In the records below, find each line with "might" and copy it.

Before-and-after change records
------------------------------

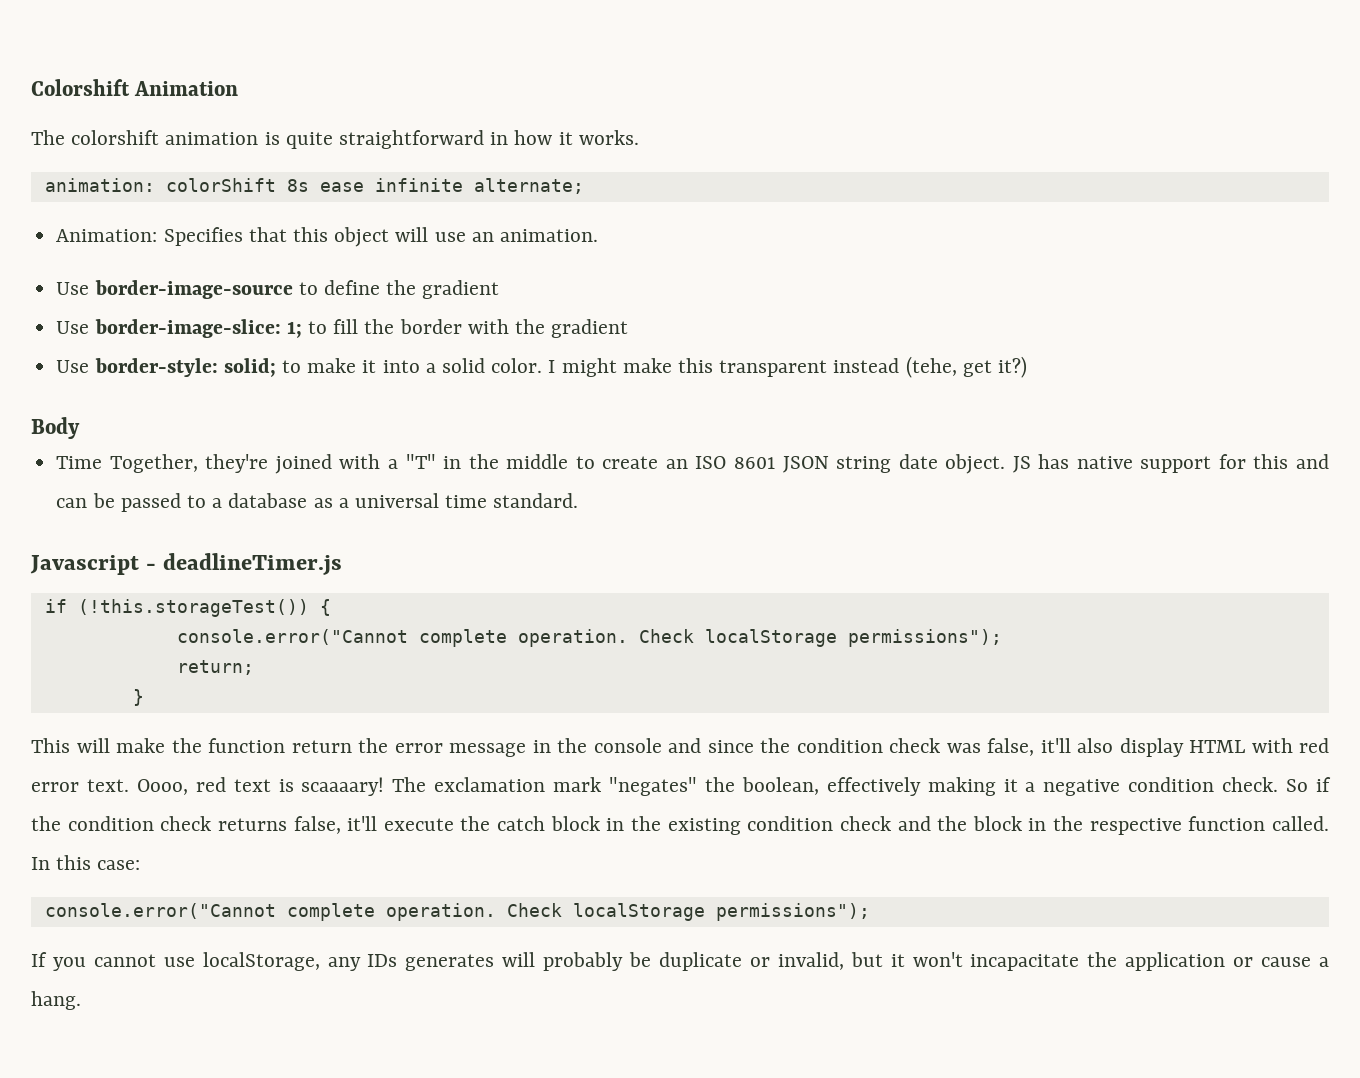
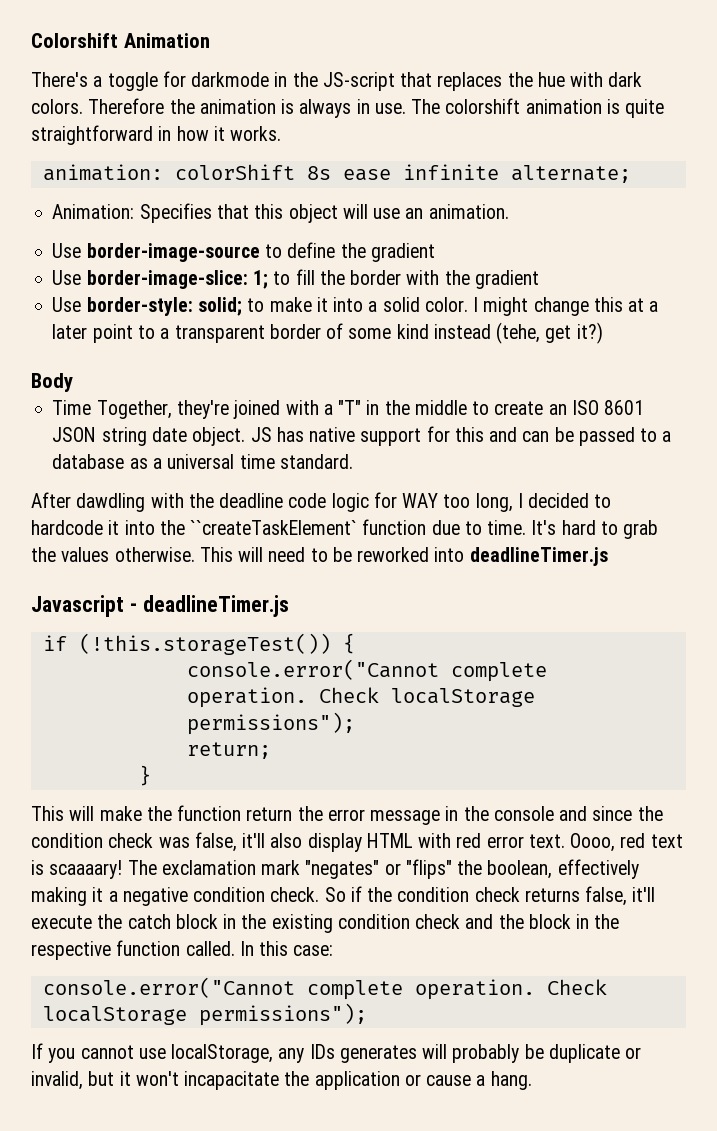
+ There's a toggle for darkmode in the JS-script that replaces the hue with dark colors. Therefore the animation is always in use.
- I might make this transparent instead (tehe, get it?)
+ I might change this at a later point to a transparent border of some kind instead (tehe, get it?)
+ After dawdling with the deadline code logic for WAY too long, I decided to hardcode it into the ``createTaskElement` function due to time. It's hard to grab the values otherwise. This will need to be reworked into deadlineTimer.js
- The exclamation mark "negates" the boolean, effectively making it a negative condition check.
+ The exclamation mark "negates" or "flips" the boolean, effectively making it a negative condition check.

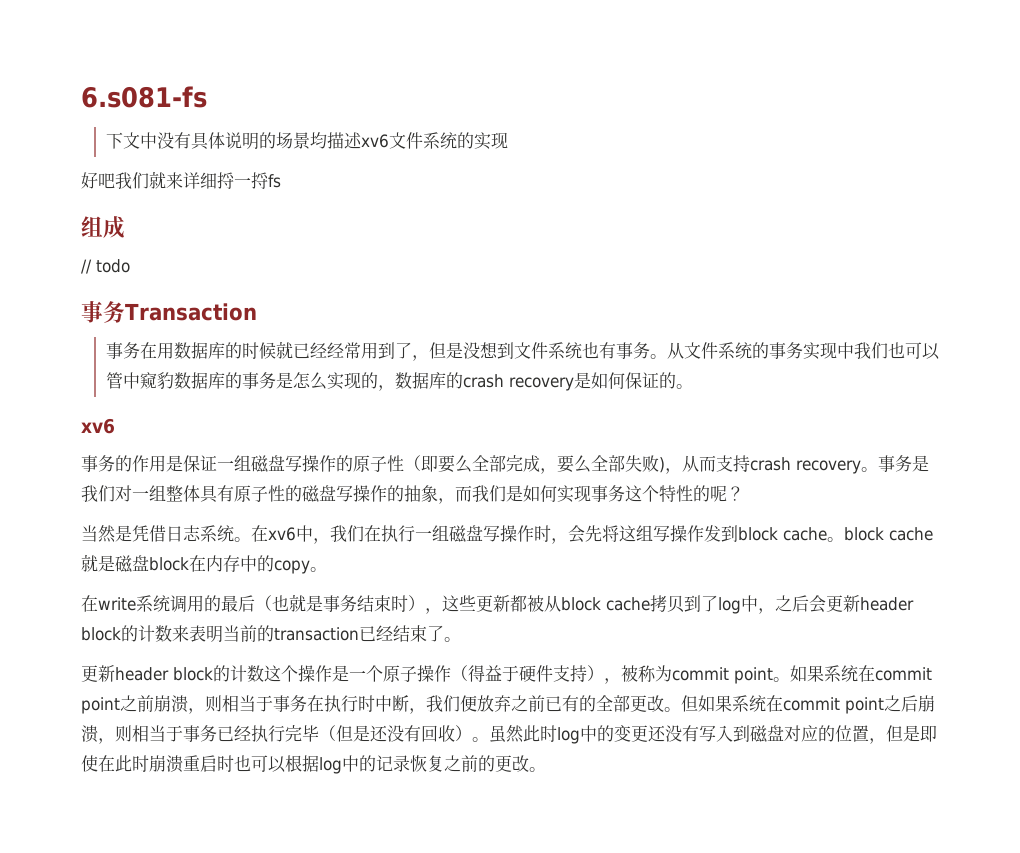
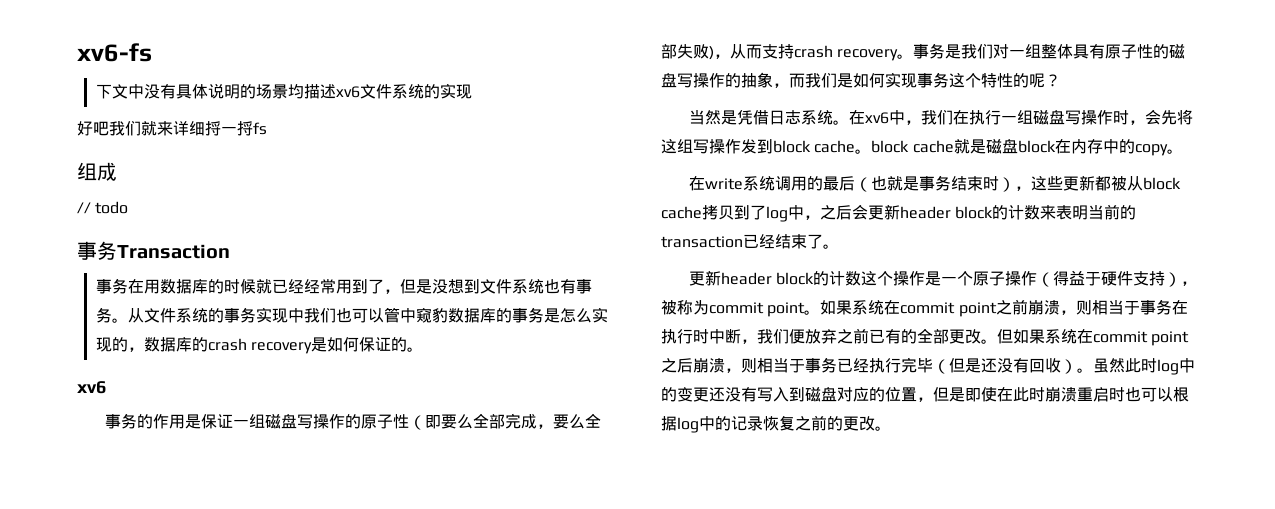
- 6.s081-fs
+ xv6-fs

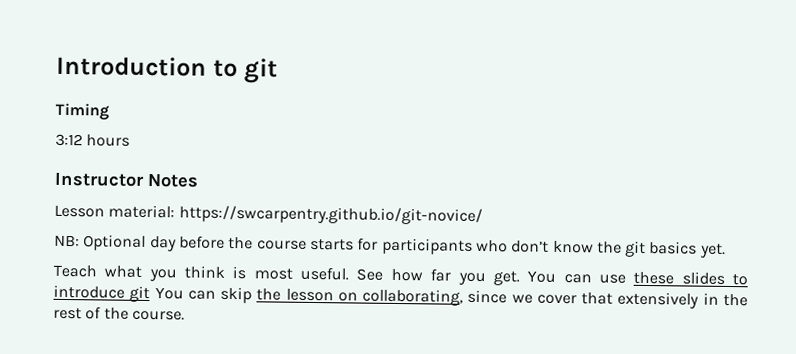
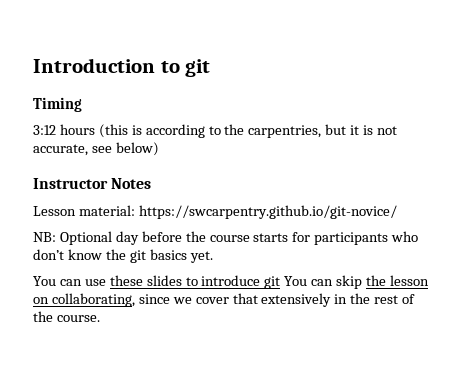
- 3:12 hours
+ 3:12 hours (this is according to the carpentries, but it is not accurate, see below)
- Teach what you think is most useful. See how far you get.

------------------------------

Result of the task ▸
- I might make this transparent instead (tehe, get it?)
+ I might change this at a later point to a transparent border of some kind instead (tehe, get it?)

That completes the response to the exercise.